Transformative Currents: Art and Action in the Pacific Ocean examines the historical causes and ongoing effects of the cultural and environmental devastation of the Pacific Ocean and harnesses art’s potential to enact positive ecological change, both planetary and local.
Covering nearly one-third of the earth’s surface, the Pacific Ocean is home to thousands of interconnected peoples, species, and ecosystems—all under threat from climate change, industrial pollution, and overfishing. Works in diverse media by 21 contemporary artists/collaborative teams are organized around the theme of ocean currents, which traverse the Pacific and suggest fluidity, interconnectivity, and collective responsibility. Each project addresses a specific issue affecting the oceanic environment; together, they highlight the interdependency of resources and the impact of local actions on global problems.
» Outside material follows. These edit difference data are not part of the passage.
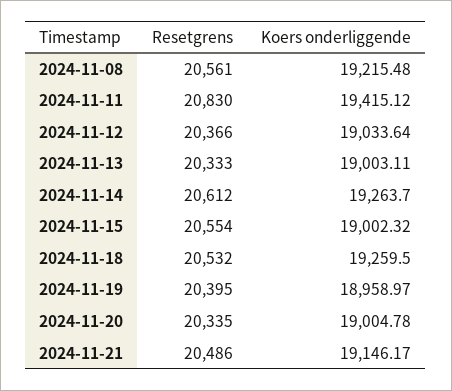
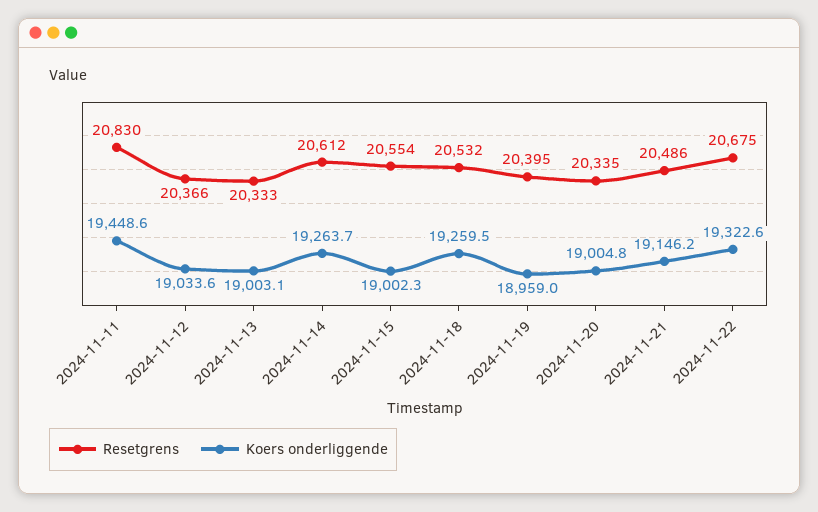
Resetgrens, 2024-11-08: 20561 -> none
Koers onderliggende, 2024-11-08: 19215.48 -> none
Koers onderliggende, 2024-11-11: 19415.12 -> 19448.6
Resetgrens, 2024-11-22: none -> 20675
Koers onderliggende, 2024-11-22: none -> 19322.6

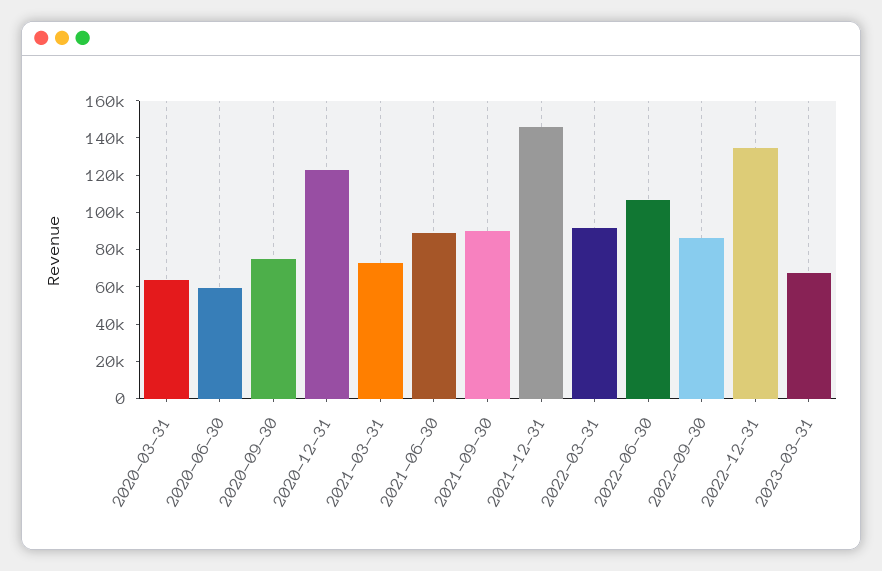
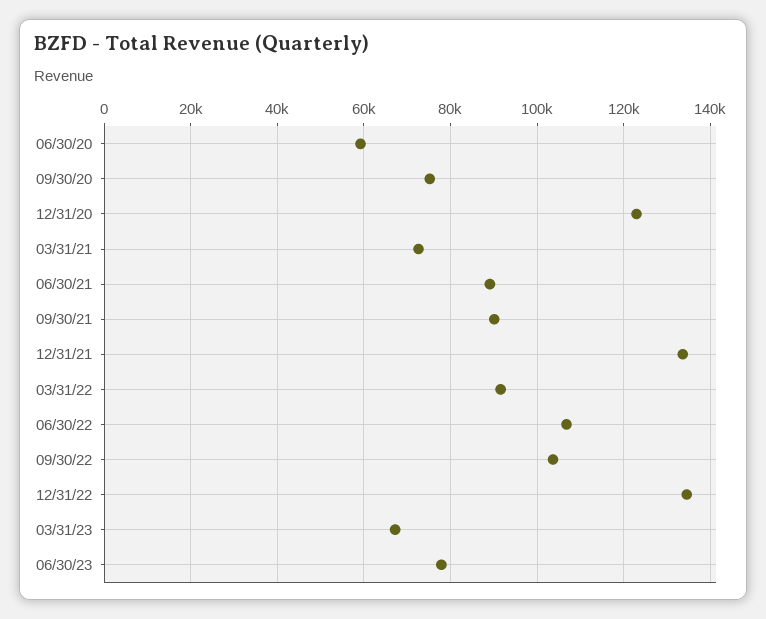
2020-03-31: 65000 -> none
2021-12-31: 145000 -> 134000
2022-09-30: 85000 -> 104000
06/30/23: none -> 78000

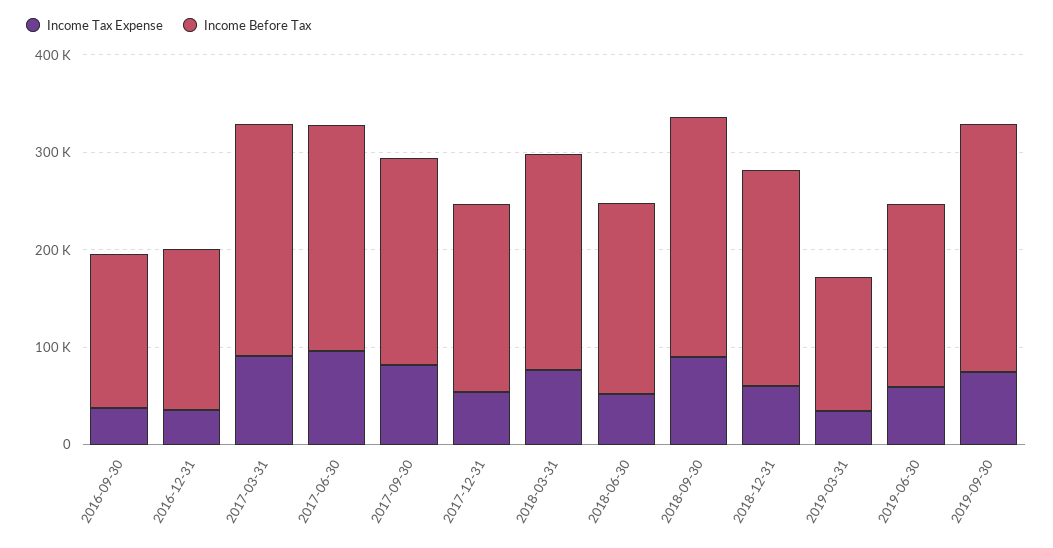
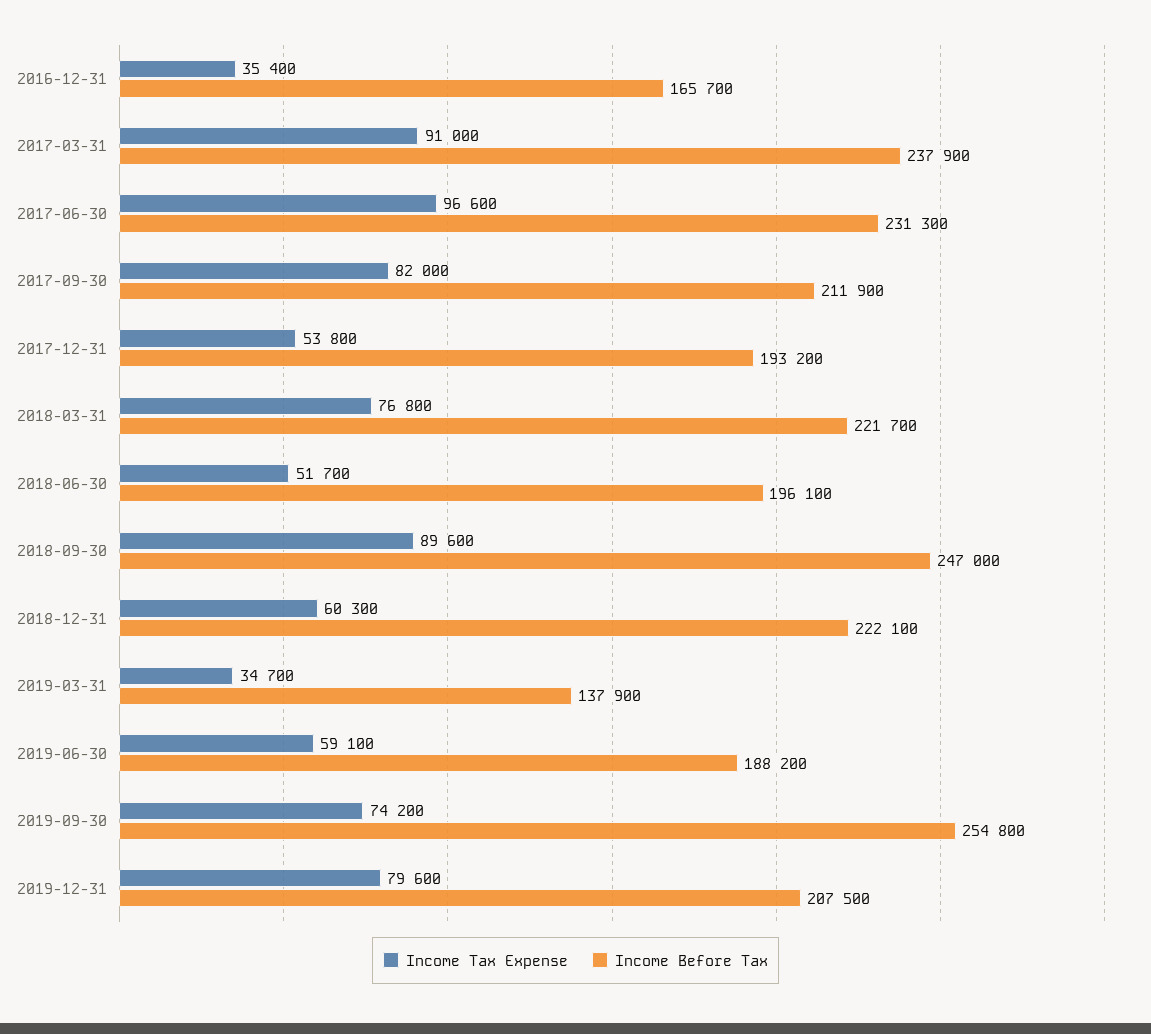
Income Tax Expense, 2016-09-30: 40000 -> none
Income Before Tax, 2016-09-30: 160000 -> none
Income Tax Expense, 2019-12-31: none -> 79600
Income Before Tax, 2019-12-31: none -> 207500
Crystal Cove Conservancy will present the multimedia installation Mare Liberum, Reimagined (2024) by artists Maja Godlewska and Marek Ranis. Located in historic Cottage #46 at Crystal Cove State Park, the work combines physical, suspended elements and virtual reality components. Viewers explore the immersive installation by navigating a kelp forest maze of suspended paintings on mesh screen panels, alluding to the tangled verticality of a kelp grove. Among the paintings hang several VR headsets presenting a series of films. The installation extends to the cottage’s exterior porch, offering a view of the Pacific.
At a time when the health of the Pacific Ocean is in a fragile and volatile state, Transformative Currents unites art, science, and Indigenous knowledge systems to raise awareness and improve coastal conditions. In addition to the primary exhibition at Oceanside Museum of Art in Oceanside, Crystal Cove Conservancy is one of two satellite presentations of Transformative Currents alongside the Orange County Museum of Art (OCMA) in Costa Mesa.
Curated by Cassandra Coblentz with assistant curators Aaron Katzeman and Ziying Duan.
ARTIST BIOS
Maja Godlewska
Born 1965, Wroclaw, Poland. Lives and works Charlotte, North Carolina, on the traditional ancestral and unceded territory of the Catawba, Cheraw, Sugeree, Wateree, and Waxhaw Peoples.
Marek Ranis
Born 1968, Wroclaw, Poland. Lives and works Charlotte, North Carolina, on the traditional ancestral and unceded territory of the Catawba, Cheraw, Sugeree, Wateree, and Waxhaw Peoples.
Artists Maja Godlewska and Marek Ranis work independently and collaboratively, bringing their diverse expertise and unique sensibilities to pressing environmental issues. Godlewska’s recent research interests include the spectacle of global tourism, the tourist gaze, the Instagrammable sublime, visual consumption of nature, and landscape phenomenology. Ranis explores social, political, and anthropological aspects of phenomena such as climate change through sculpture, installation, painting, photography, and video.